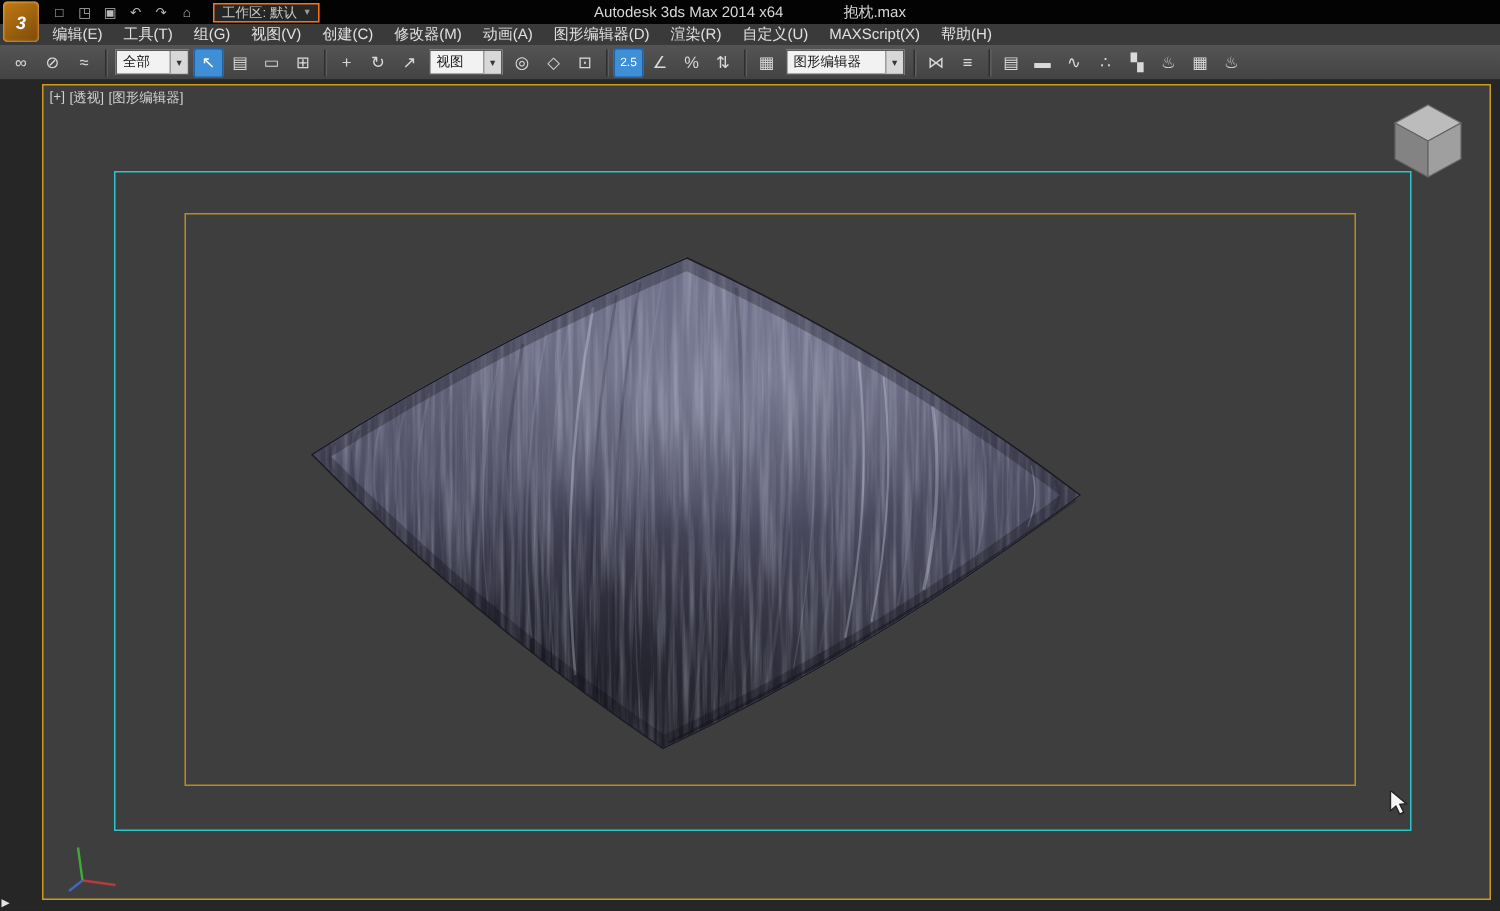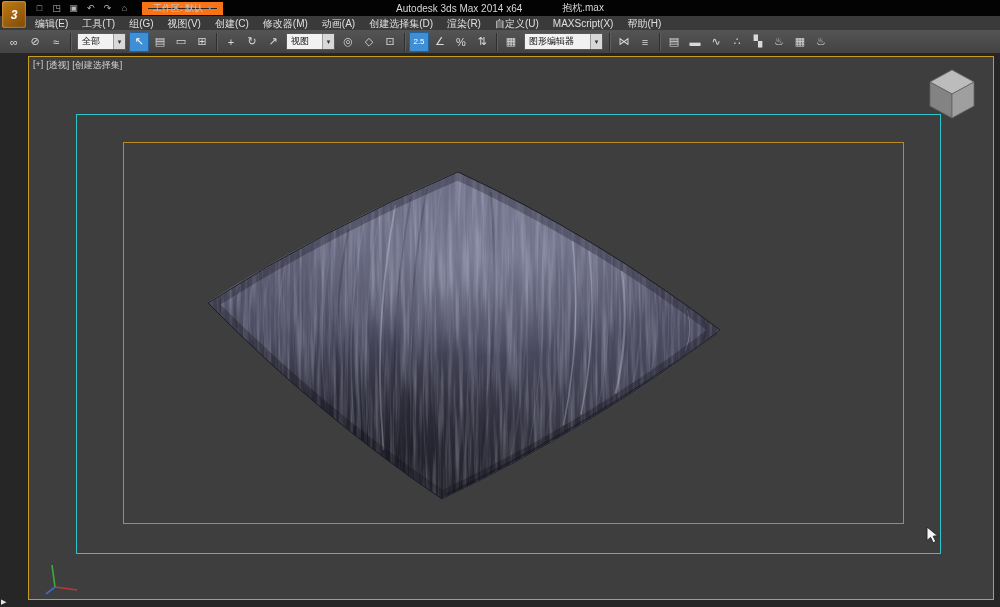--- a/index.html
+++ b/index.html
@@ -11,21 +11,21 @@
               background:#030303; display:flex; align-items:center; color:#cfcfcf; }
   .app-button { position:absolute; left:2px; top:1px; width:24px; height:27px; z-index:5;
                 border-radius:3px; background:linear-gradient(145deg,#c27a14,#7c4a08);
                 display:flex; align-items:center; justify-content:center;
                 box-shadow:inset 0 0 2px #ffd28a; }
   .app-swirl { color:#fff; font-size:12px; font-weight:bold; font-style:italic; }
   .qat { display:flex; align-items:center; gap:2px; margin-left:32px; }
   .qat-btn { width:15px; height:13px; display:flex; align-items:center; justify-content:center;
              color:#b9b9b9; font-size:9px; border-radius:2px; }
   .workspace { display:flex; align-items:center; gap:5px; margin-left:10px; height:13px;
-               background:#262626; border:6px solid #f97316; padding:0 5px; font-size:9px; color:#c9c9c9; }
+               background:#262626; border:1px solid #f97316; padding:0 5px; font-size:9px; color:#c9c9c9; }
   .ws-caret { font-size:7px; color:#9a9a9a; }
   .title-text { position:absolute; left:0; right:0; top:0; height:16px; display:flex;
                 align-items:center; justify-content:center; gap:40px; font-size:10px;
                 color:#d8d8d8; pointer-events:none; }
 
   
   .menubar { position:absolute; left:0; top:16px; width:1000px; height:16px; background:#3a3a3a;
              display:flex; align-items:center; padding-left:28px; font-size:10px; color:#e0e0e0; }
   .menu-item { padding:0 7px; height:14px; line-height:14px; white-space:nowrap; }
 
@@ -88,21 +88,21 @@
 </div>
 
 <div class="menubar">
     <span class="menu-item">编辑(E)</span>
     <span class="menu-item">工具(T)</span>
     <span class="menu-item">组(G)</span>
     <span class="menu-item">视图(V)</span>
     <span class="menu-item">创建(C)</span>
     <span class="menu-item">修改器(M)</span>
     <span class="menu-item">动画(A)</span>
-    <span class="menu-item">创建选择集(D)</span>
+    <span class="menu-item">图形编辑器(D)</span>
     <span class="menu-item">渲染(R)</span>
     <span class="menu-item">自定义(U)</span>
     <span class="menu-item">MAXScript(X)</span>
     <span class="menu-item">帮助(H)</span>
   </div>
 
 <div class="toolbar">
     <span class="tb-icon">∞</span>
     <span class="tb-icon">⊘</span>
     <span class="tb-icon">≈</span>
@@ -229,21 +229,21 @@
         <path d="M429,115 Q567,179 691,273 Q567,369 413,442 Q290,359 179,246 Q294,172 429,115 Z" fill="none" stroke="#1b1b24" stroke-width="1"></path>
       </g>
     </svg>
 
     <div class="safe-action"></div>
     <div class="safe-title"></div>
 
     <div class="vp-label">
       <span>[+]</span>
       <span>[透视]</span>
-      <span>[创建选择集]</span>
+      <span>[图形编辑器]</span>
     </div>
 
     <svg class="viewcube" viewBox="0 0 58 58">
       <g opacity="0.85">
         <polygon points="29,5 51,17 29,29 7,17" fill="#d2d2d2" stroke="#7a7a7a" stroke-width="0.8"></polygon>
         <polygon points="7,17 29,29 29,53 7,41" fill="#909090" stroke="#6a6a6a" stroke-width="0.8"></polygon>
         <polygon points="29,29 51,17 51,41 29,53" fill="#b0b0b0" stroke="#6a6a6a" stroke-width="0.8"></polygon>
       </g>
     </svg>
——————————
- Problem to work on -
Tally the lines above containing "margin". Number only.

- Written solution -
2